● Problem statement
Report, as a number alone, how many lines below contain the string "대비하여".

● Web page edit records
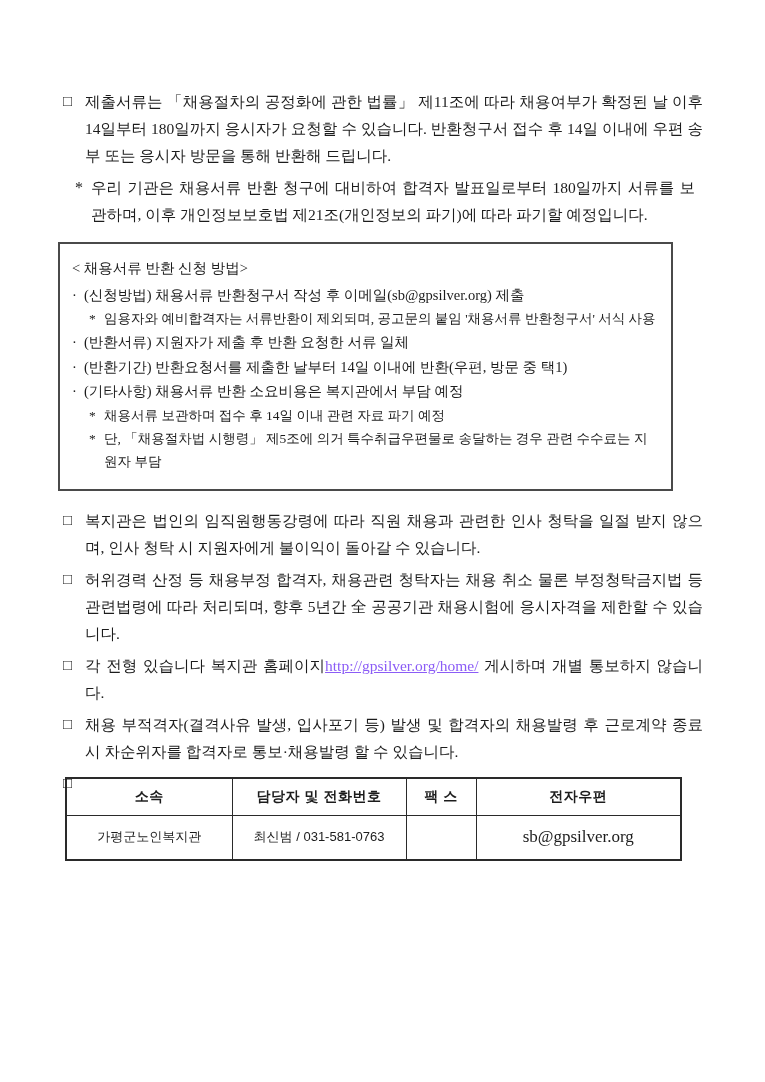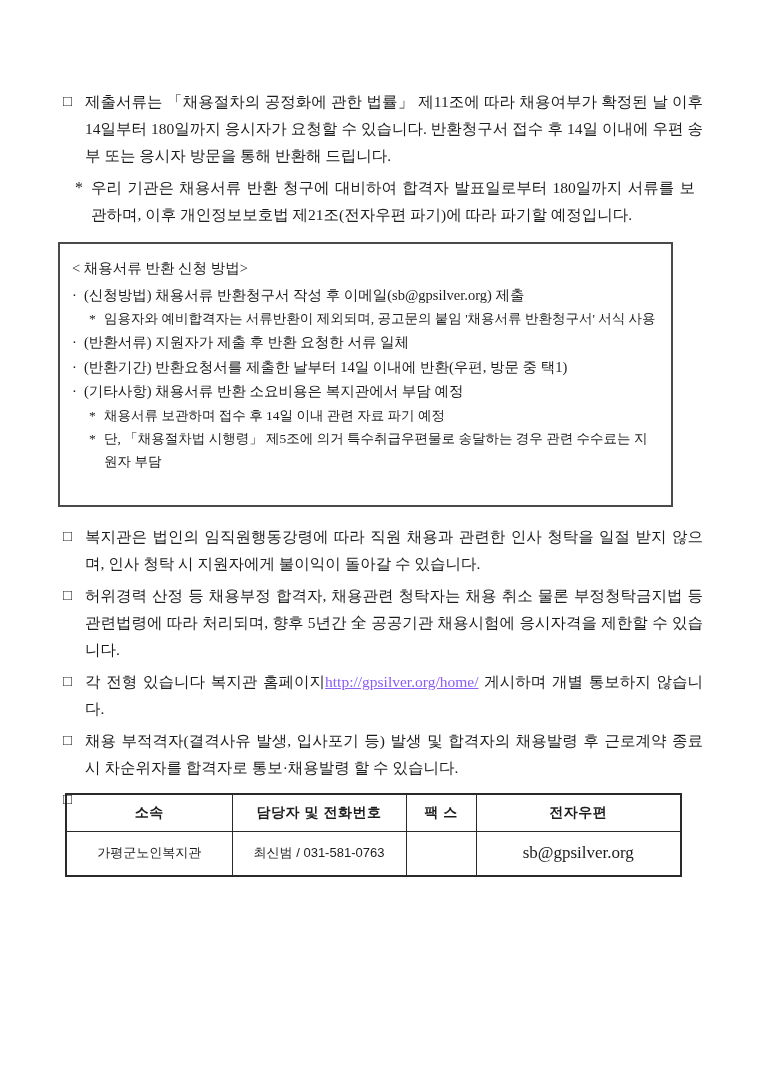--- a/index.html
+++ b/index.html
@@ -30,21 +30,21 @@
     margin-right:8px;
     padding-left:16px;
   }
   .para.asterisk-note .marker { font-size:16px; }
 
   .return-box {
     box-sizing:border-box;
     width:615px;
     margin:14px 0 16px -5px;
     border:2px solid #4a4a4a;
-    padding:12px 12px 32px 12px;
+    padding:12px 12px 16px 12px;
     font-size:14.5px;
     line-height:24.5px;
   }
   .box-title { margin-bottom:2px; }
   .box-item { position:relative; padding-left:12px; text-align:left; }
   .box-item .marker { position:absolute; left:0; top:0; }
   .box-item.sub { padding-left:32px; font-size:13.5px; line-height:23px; }
   .box-item.sub .marker { left:17px; }
 
   .doc-link { color:#8b5cf6; text-decoration:underline; }
@@ -89,21 +89,21 @@
 
 <div class="page">
 
   <div class="para">
     <span class="marker">□</span>
     <span>제출서류는 「채용절차의 공정화에 관한 법률」 제11조에 따라 채용여부가 확정된 날 이후 14일부터 180일까지 응시자가 요청할 수 있습니다. 반환청구서 접수 후 14일 이내에 우편 송부 또는 응시자 방문을 통해 반환해 드립니다.</span>
   </div>
 
   <div class="para asterisk-note">
     <span class="marker">*</span>
-    <span>우리 기관은 채용서류 반환 청구에 대비하여 합격자 발표일로부터 180일까지 서류를 보관하며, 이후 개인정보보호법 제21조(전자우편 파기)에 따라 파기할 예정입니다.</span>
+    <span>우리 기관은 채용서류 반환 청구에 대비하여 합격자 발표일로부터 180일까지 서류를 보관하며, 이후 개인정보보호법 제21조(개인정보의 파기)에 따라 파기할 예정입니다.</span>
   </div>
 
   <div class="return-box">
     <div class="box-title">&lt; 채용서류 반환 신청 방법&gt;</div>
 
     <div class="box-item">
       <span class="marker">·</span>
       <span>(신청방법) 채용서류 반환청구서 작성 후 이메일(sb@gpsilver.org) 제출</span>
     </div>
     <div class="box-item sub">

● Answer to the problem
2